Collected data entries:
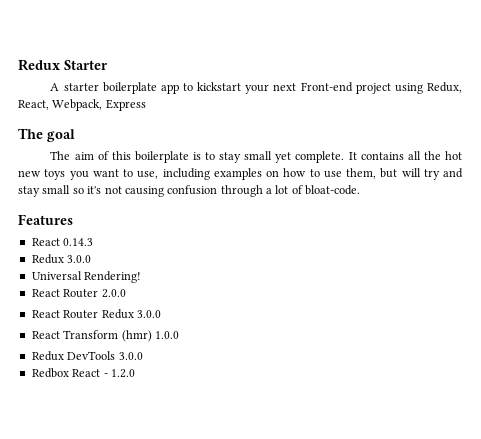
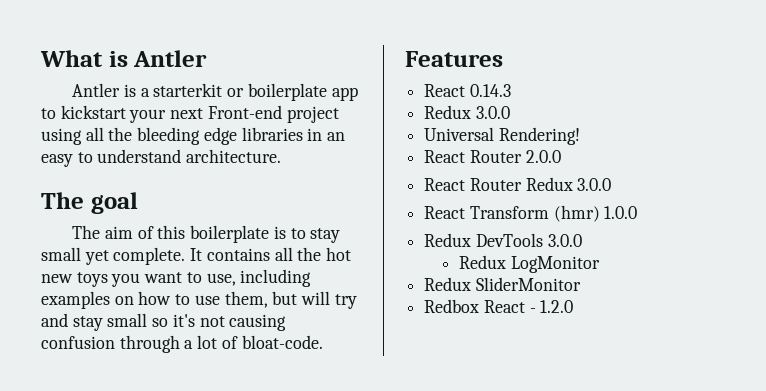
[18,59,108,71] [50,83,99,91] Redux Starter // A starter -> [40,50,208,67] [72,83,245,97] What is Antler // Antler is a starterkit or
[427,82,463,93] [18,99,146,111] Redux, React, Webpack, Express -> [85,127,346,145] [41,149,282,167] all the bleeding edge libraries in an easy to understand architecture.
(143, 356) none -> [459,255,600,273] [424,277,581,291] // Redux LogMonitor // Redux SliderMonitor

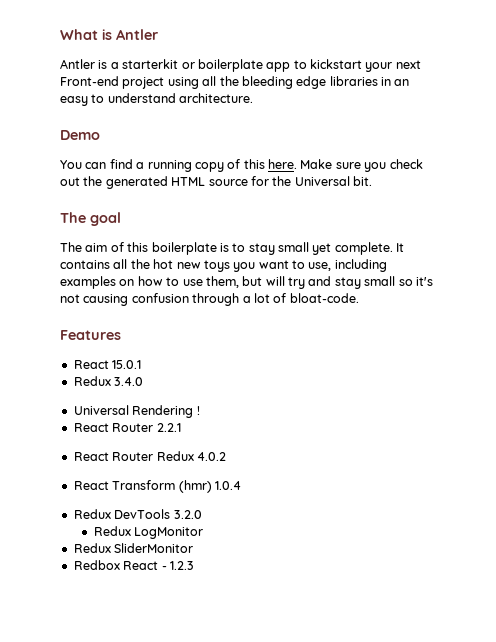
(282, 156) none -> [60,130,100,140] [60,159,423,172] [60,176,372,189] // Demo // You can find a running copy of this here. Make sure you check out the generated HTML source for the Universal bit.
[469,84,511,97] [424,105,510,119] [424,127,580,145] [424,150,561,163] 0.14.3 // Redux 3.0.0 // Universal Rendering! // React Router 2.0.0 -> [112,360,142,369] [73,376,144,386] [73,405,200,418] [73,423,181,432] 15.0.1 // Redux 3.4.0 // Universal Rendering ! // React Router 2.2.1
[577,178,612,191] 3.0.0 -> [196,452,226,461] 4.0.2
[604,206,638,219] 1.0.0 -> [214,481,241,490] 1.0.4
[547,234,582,247] 3.0.0 -> [173,510,202,519] 3.2.0
[540,300,574,313] 1.2.0 -> [169,561,194,570] 1.2.3

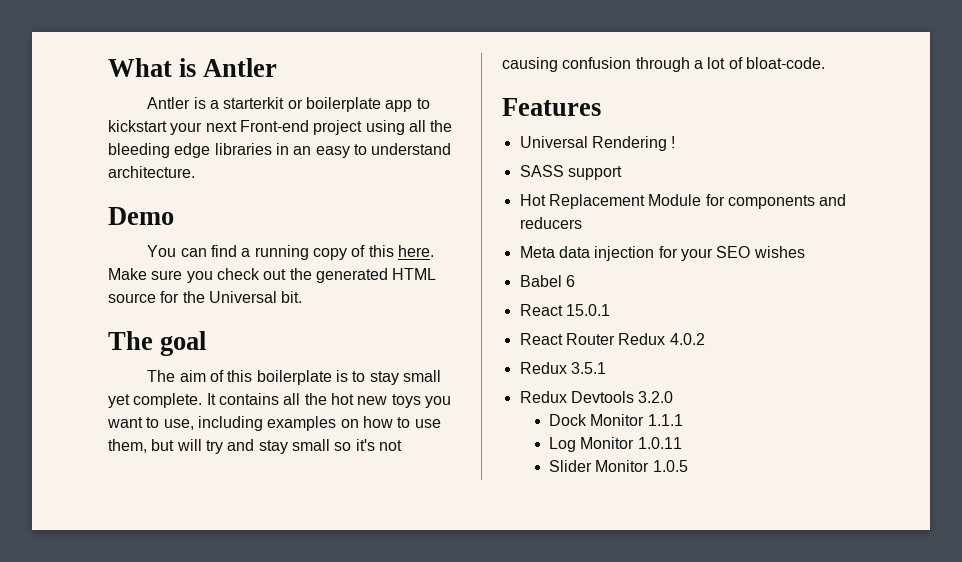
[73,360,142,369] [73,376,144,386] // React 15.0.1 // Redux 3.4.0 -> (601, 107) none
[73,423,181,432] // React Router 2.2.1 -> [519,165,622,180] [519,194,847,209] [519,217,582,229] [519,246,805,261] [519,275,575,287] [519,304,610,316] // SASS support // Hot Replacement Module for components and reducers // Meta data injection for your SEO wishes // Babel 6 // React 15.0.1
[73,480,241,493] [73,509,171,519] React Transform (hmr) 1.0.4 // Redux DevTools -> [519,362,606,374] [519,391,634,403] Redux 3.5.1 // Redux Devtools
[93,526,204,539] [73,543,194,553] [73,560,194,570] Redux LogMonitor // Redux SliderMonitor // Redbox React - 1.2.3 -> [548,414,683,426] [548,437,682,452] [548,460,688,472] Dock Monitor 1.1.1 // Log Monitor 1.0.11 // Slider Monitor 1.0.5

▶ **Problem details**
Among the preceding records, how many lines include the word "Router"? Reply with the number only.

▶ **Output of the exercise**
2